In its native state, Gold is always a golden-yellow and is way too soft to wear. That being said, gold is usually alloyed with other metals to increase its hardness for use in jewelry. While there are many color varieties of gold on the market, rose, white, or green gold do not occur naturally, but are a result of alloying yellow gold with various other metals (copper, silver, zinc, nickel, platinum, palladium).

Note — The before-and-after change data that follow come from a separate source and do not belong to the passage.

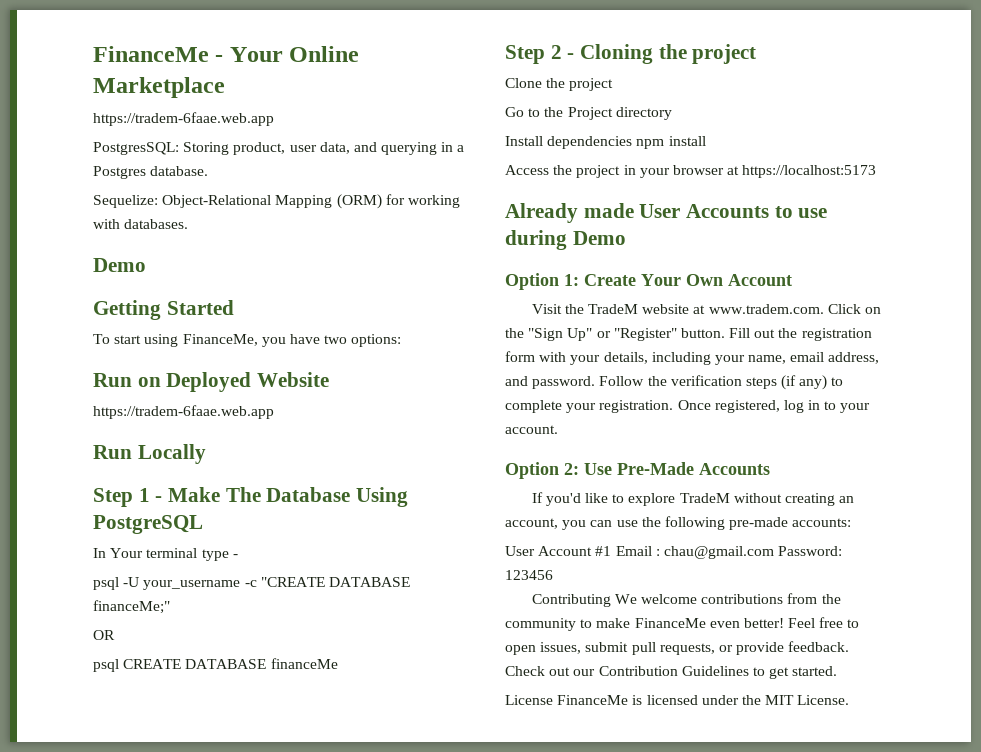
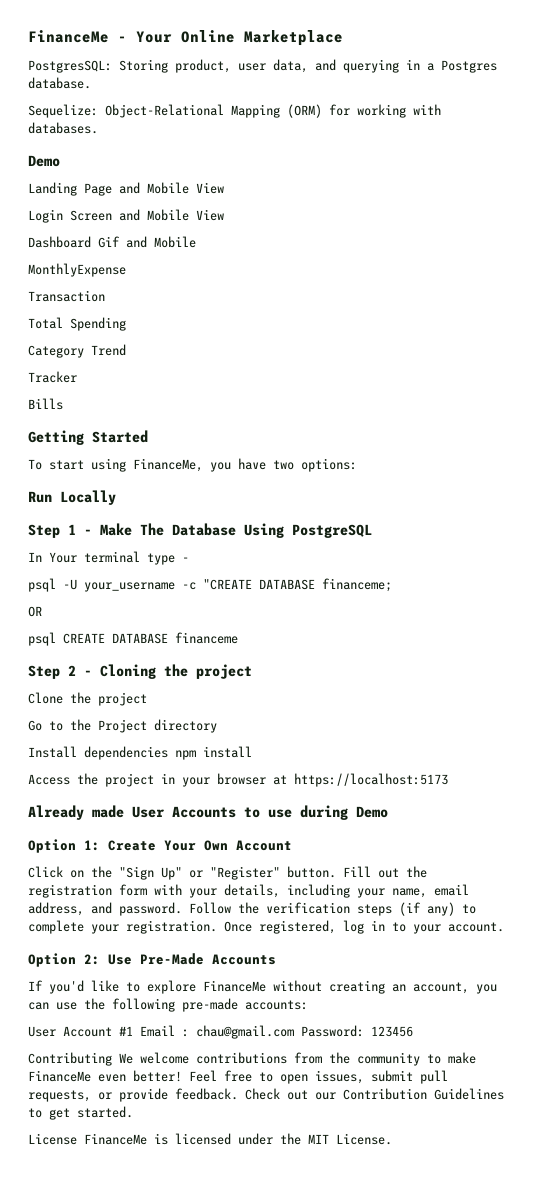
  FinanceMe - Your Online Marketplace
- https://tradem-6faae.web.app
+ Landing Page and Mobile View
+ Login Screen and Mobile View
+ Dashboard Gif and Mobile
+ MonthlyExpense
+ Transaction
+ Total Spending
+ Category Trend
+ Tracker
+ Bills
- Run on Deployed Website
- https://tradem-6faae.web.app
- psql -U your_username -c "CREATE DATABASE financeMe;"
+ psql -U your_username -c "CREATE DATABASE financeme;
- psql CREATE DATABASE financeMe
+ psql CREATE DATABASE financeme
- Visit the TradeM website at www.tradem.com. Click on the "Sign Up" or "Register" button.
+ Click on the "Sign Up" or "Register" button.
- If you'd like to explore TradeM without creating an account, you can use the following pre-made accounts:
+ If you'd like to explore FinanceMe without creating an account, you can use the following pre-made accounts:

Pale or white gold results when either silver, platinum, nickel, zinc, or palladium are added. White gold is actually "gray-white" almost steel-like in color and was originally developed to imitate platinum at a fraction of its price and is substantially harder than yellow gold. In the United States, nickel based white gold alloys are predominantly used by the jewelry industry. In Europe, both nickel and palladium based white gold alloys are used. Most skin irritations caused by wearing white gold occur due to the nickel content. If you like favor the look of white gold, be sure to ask your jeweler if the white gold is a nickel based alloy to prevent any potential allergic reactions.
Adding copper yields rose, red, or pink gold and iron gives gold a blue tinge. Blue gold is an alloy of between 18K to 23K yellow that contains the remainder karat weight in small amounts of iron and nickel. The purity of alloy gold is expressed as its karat value, defined as the proportion of pure gold metal present in the alloy. Therefore, 24K gold is pure gold (actually 99.99 percent as one cannot guarantee an absolute purity), 12K gold is 50% purity, 18K gold is 75% purity.